I've left a local tech channel because of this. As soon as a topic takes a
serious bent and someone is upset, everyone tries to change the topic. I left
when I got a 24hr ban for trying to understand why a discussion of gun laws
was "keeping ladies away and making the ones here uncomfortable" and just
wouldn't be satisfied with a non-answer because in Pittsburgh, it's almost
50/50 in terms of gender and gun ownership. I didn't respect that person's
feelings, I was told. They derailed a nice conversation and offered no
understand. I wasn't the only person left confused.

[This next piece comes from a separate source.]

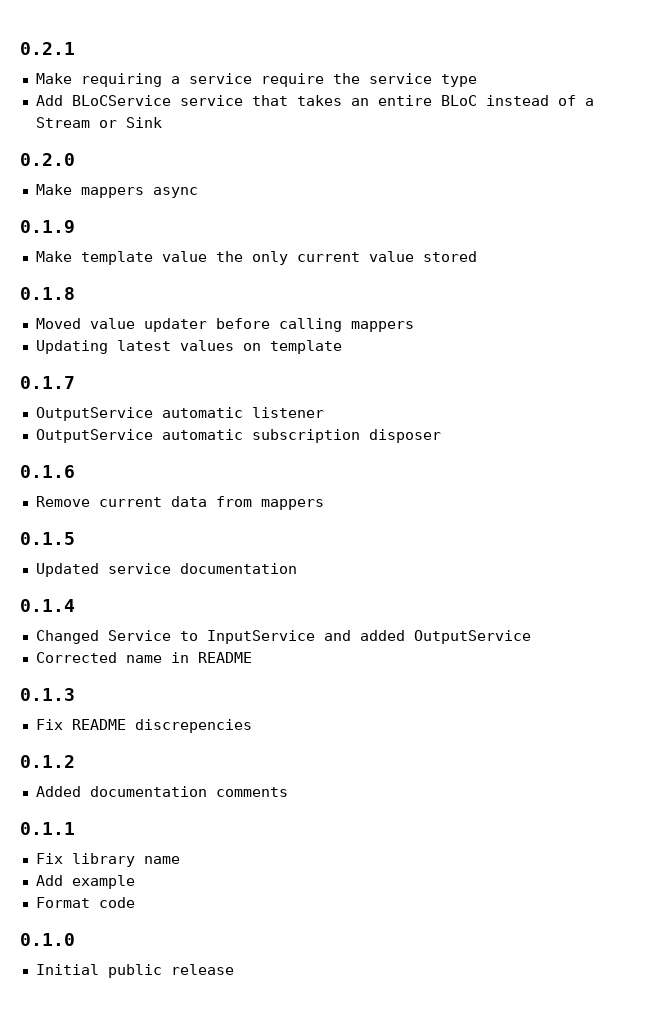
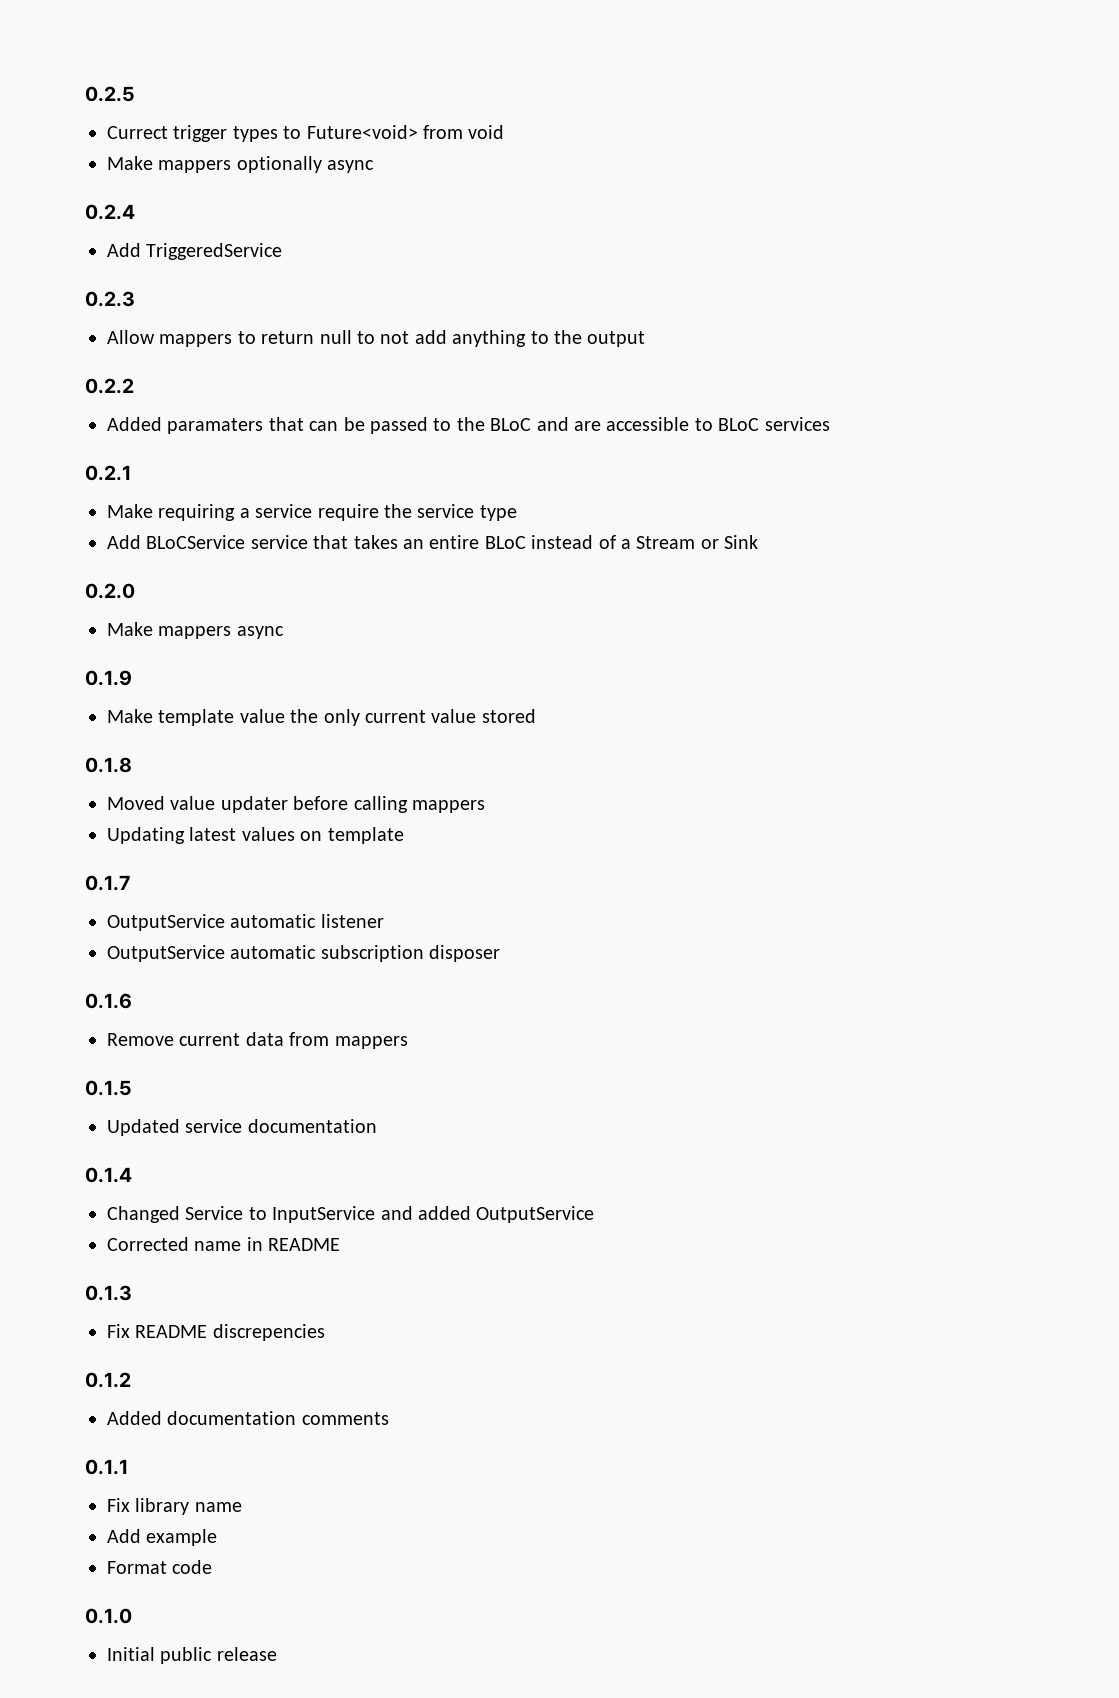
(20, 48) none -> [85,86,135,102] [107,125,505,142] [107,156,375,173] [85,204,135,220] [107,243,283,260] [85,291,135,307] [107,330,646,347] [85,378,134,394] [107,417,830,434] 0.2.5 // Currect trigger types to Future<void> from void // Make mappers optionally async // 0.2.4 // Add TriggeredService // 0.2.3 // Allow mappers to return null to not add anything to the output // 0.2.2 // Added paramaters that can be passed to the BLoC and are accessible to BLoC services //

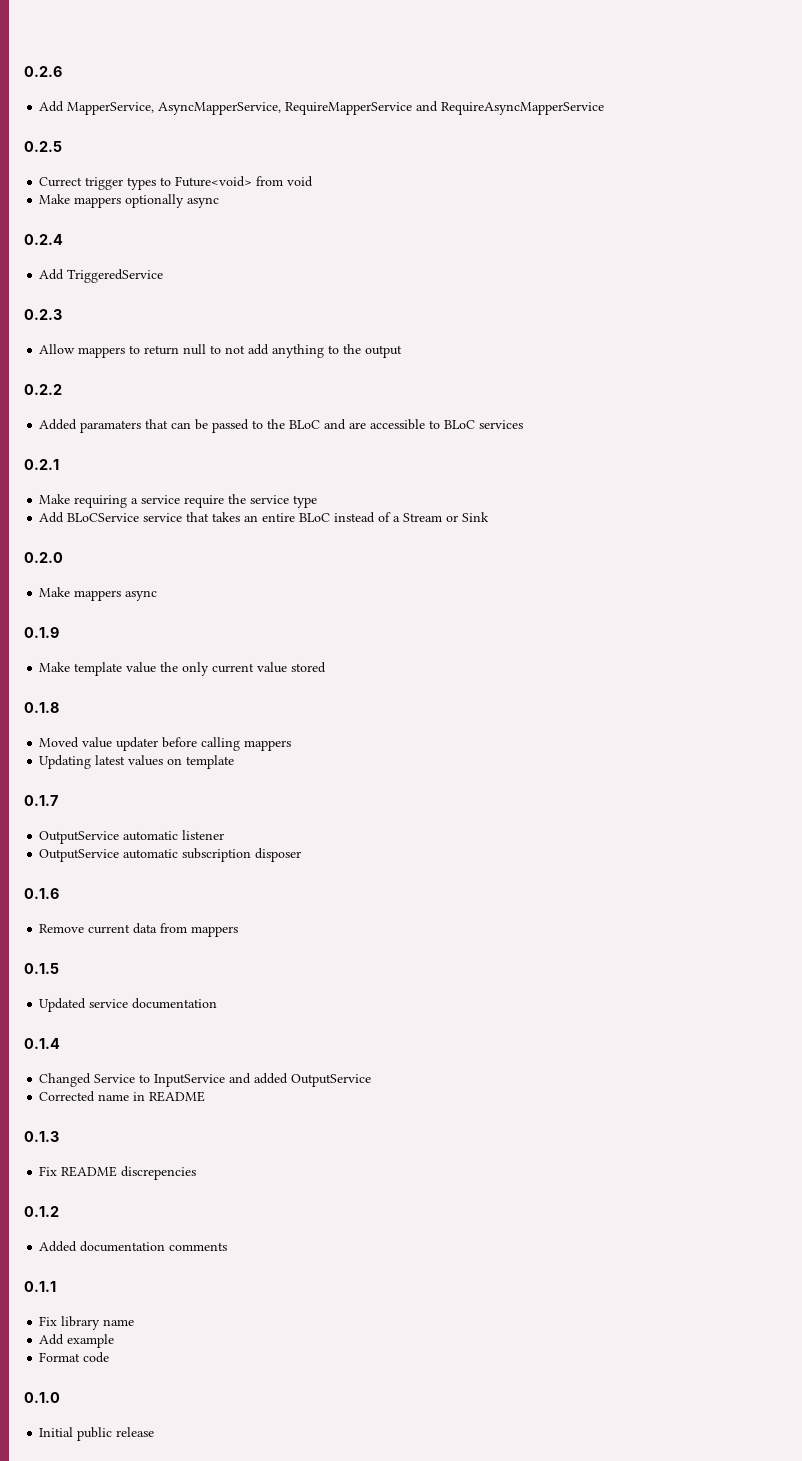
(85, 94) none -> [24,66,62,77] [39,101,605,115] 0.2.6 // Add MapperService, AsyncMapperService, RequireMapperService and RequireAsyncMapperService //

"I'm sorry, I don't like gun discussion for personal reasons" is all they
needed to say, but no, it was "another" example (which they couldn't provide
any others) of male culture (note most of my friends who are the biggest gun
nerds are female) pushing ladies away.

Another time I had people get upset because I mentioned that certain hiring
practices that are discriminatory to women (because they stereotypically do
the housework) are also are discriminatory to men who take part in their
household. I wasn't trying to lessen the issues of women in tech, just adding
my personal frustration and that I can relate. But no, I got reamed by
everyone.

> What I've found is that the liberal base has become so polarized and uniform
> that any slight deviation from the narrative leads to accusation, labeling,
> and insults. It's like the left has acquired and autoimmune disorder and is
> attacking itself.

Exactly, it's extremely frustrated, especially when I'm _agreeing_ with these
people 99% of the time.

------
brohoolio
One of Tron guy's complaints about penguicon was the code of conduct. If you
read the code you'll see it's very reasonable. It asks folks to respect each
other and if there is a disagreement talk it out. If it can't be resolved
escalate. If you commit harassment the con reserves the right to kick you out.

Seems reasonable. You might think you can go back to the old days without a
code of conduct but with 2000 people attending there will be issues. It's best
to have everything documented and rules in case something goes wrong. That's
why a convention like penguicon keeps going after 15 years.

My friends both liberal and conservative enjoyed the con this year. Both sides
also said fuck these guys, if they can't have a good time at a great
convention which features all sorts of perspectives, then maybe they can't
enjoy themselves anywhere outside of their social bubble.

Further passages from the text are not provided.